OGH vom 22.02.2000, 10ObS21/00m
Kopf
Der Oberste Gerichtshof hat als Revisionsgericht in Arbeits- und Sozialrechtssachen durch den Senatspräsidenten des Obersten Gerichtshofes Dr. Bauer als Vorsitzenden und durch die Hofräte des Obersten Gerichtshofes Dr. Ehmayr und Dr. Hopf sowie durch die fachkundigen Laienrichter MR Mag. Heinrich Lahounik (aus dem Kreis der Arbeitgeber) und ADir. Winfried Kmenta (aus dem Kreis der Arbeitnehmer) als weitere Richter in der Sozialrechtssache der klagenden Partei Natascha E*****, ehemals Studentin, *****, vertreten durch Widter Mayrhauser Wolf Rechtsanwälte OEG in Wien, wider die beklagte Partei Versicherungsanstalt der österreichischen Eisenbahnen, 1061 Wien, Linke Wienzeile 48-52, im Revisionsverfahren nicht vertreten, wegen Waisenpension und Rückforderung eines Überbezuges, infolge Revision der klagenden Partei gegen das Urteil des Oberlandesgerichtes Wien als Berufungsgericht in Arbeits- und Sozialrechtssachen vom , GZ 9 Rs 29/99x-55, womit infolge Berufung der klagenden Partei das Urteil des Arbeits- und Sozialgerichtes Wien vom , in der Fassung des Berichtigungsbeschlusses vom , GZ 27 Cgs 237/94d-43 und 45, bestätigt wurde, in nichtöffentlicher Sitzung zu Recht erkannt:
Spruch
Der Revision wird Folge gegeben.
Die Urteile der Vorinstanzen werden dahin abgeändert, dass sie insgesamt lauten:
Es wird festgestellt, dass die von der beklagten Partei an die Klägerin für den Zeitraum bis vorschussweise ausbezahlte Waisenpension in der Höhe von insgesamt S 52.391,10 zu Recht gewährt wurde und die von der beklagten Partei behauptete Rückersatzpflicht der Klägerin für diese Leistung nicht zu Recht besteht.
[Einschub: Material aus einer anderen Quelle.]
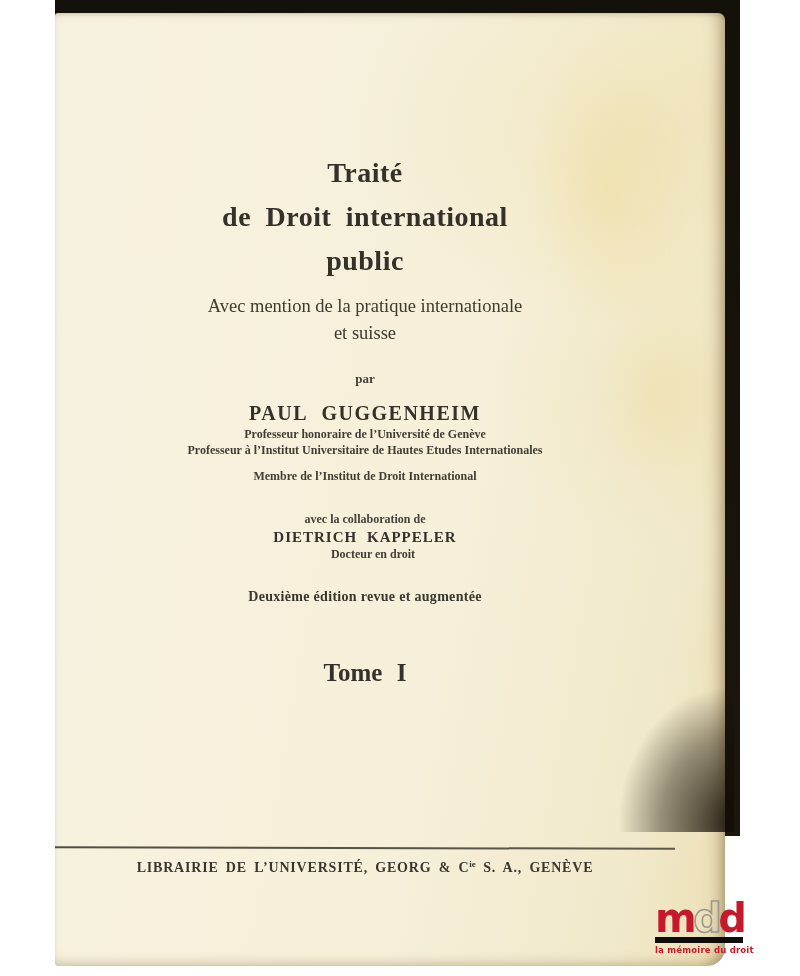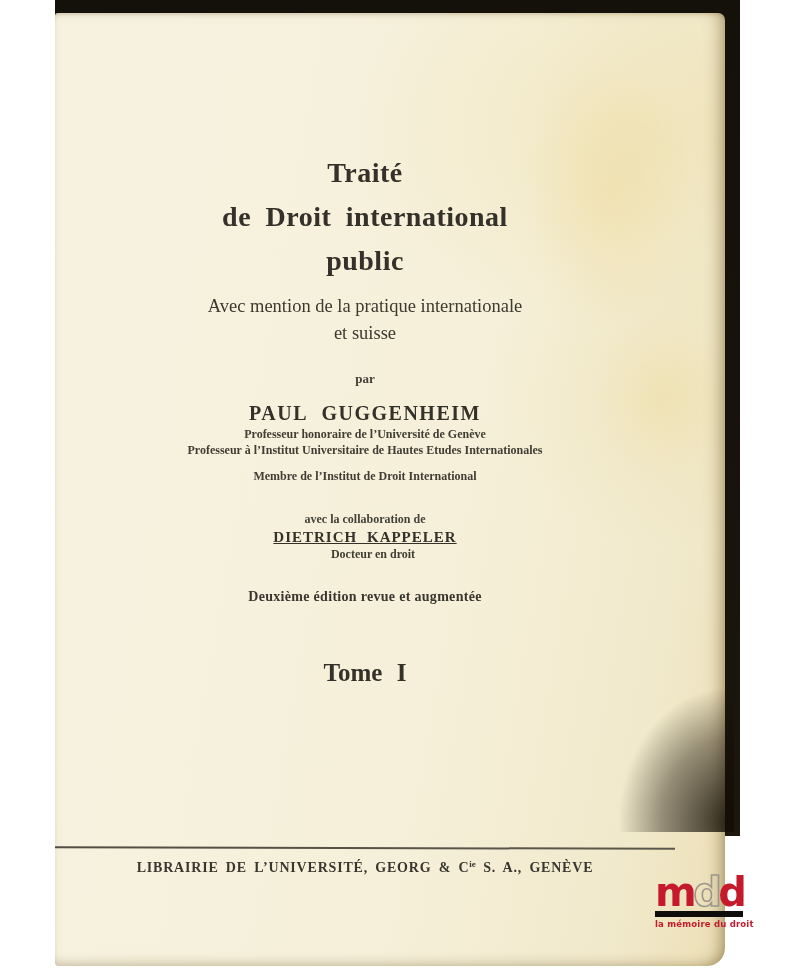"DIETRICH KAPPELER" .collab-name { text-decoration: underline -> none }
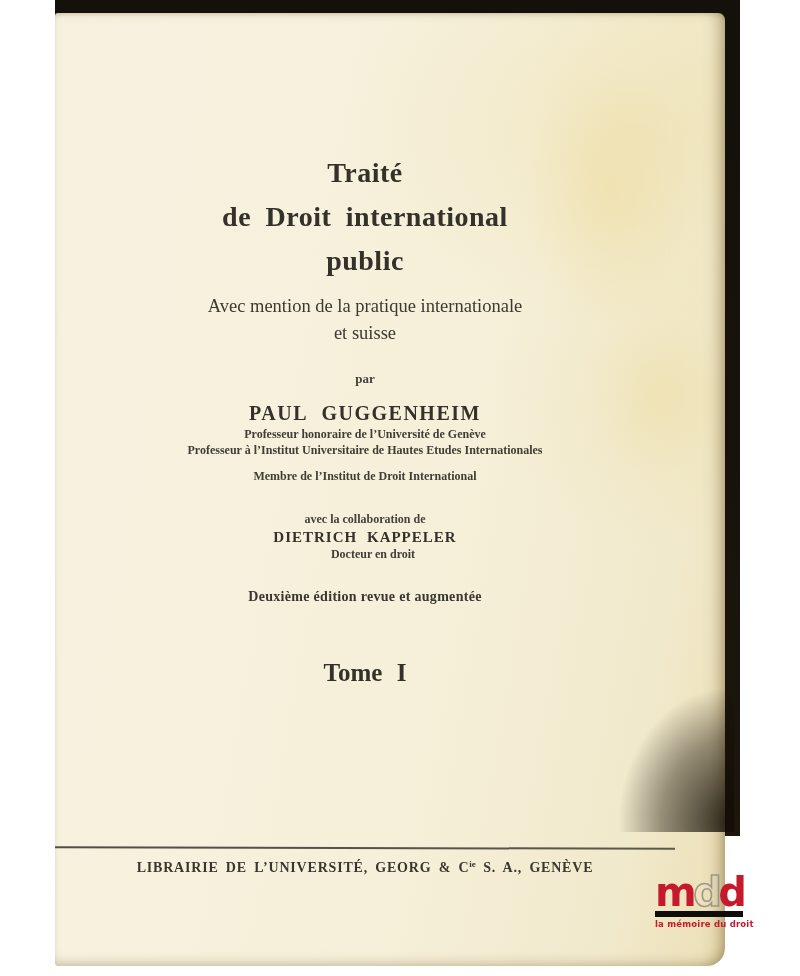"mdd" .watermark { top: 874px -> 900px }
Die beklagte Partei ist schuldig, der Klägerin die mit S 22.286,32 bestimmten Kosten des Verfahrens erster Instanz (darin S 3.939,88 Umsatzsteuer und S 240,-- Barauslagen), die mit S 5.916,96 bestimmten Kosten des Berufungsverfahrens (darin S 986,16 Umsatzsteuer) und die mit S 4.058,88 bestimmten Kosten des Revisionsverfahrens (darin S 676,48 Umsatzsteuer) binnen 14 Tagen bei Exekution zu ersetzen.
Text
Entscheidungsgründe:
Die am geborene Klägerin bezog von der beklagten Versicherungsanstalt der Eisenbahnen eine Waisenpension. Bereits am gab sie der beklagten Partei bekannt, dass sie bis Juli 1992 zur Schule gehen und unmittelbar nach den Sommerferien ab Oktober 1992 ein Studium an der Fachhochschule Regensburg aufnehmen werde. Sie ersuchte daher um Weitergewährung der Waisenpension. Diesem Antrag gab die beklagte Partei mit Bescheid vom dahin statt, dass sie die Waisenpension ab weitergewährte und aussprach, dass diese Weitergewährung (dem Grunde nach) für die Dauer der Hochschulausbildung, längstens aber bis zur Vollendung des 25. Lebensjahres erfolge und bis zur Vorlage eines entsprechenden Studiennachweises eine "vorschussweise Leistung gegen jederzeitige Rückverrechnung" darstelle. In der Begründung dieses Bescheides führte die beklagte Partei, dass das genannte Studium die Arbeitskraft der Klägerin überwiegend beanspruche.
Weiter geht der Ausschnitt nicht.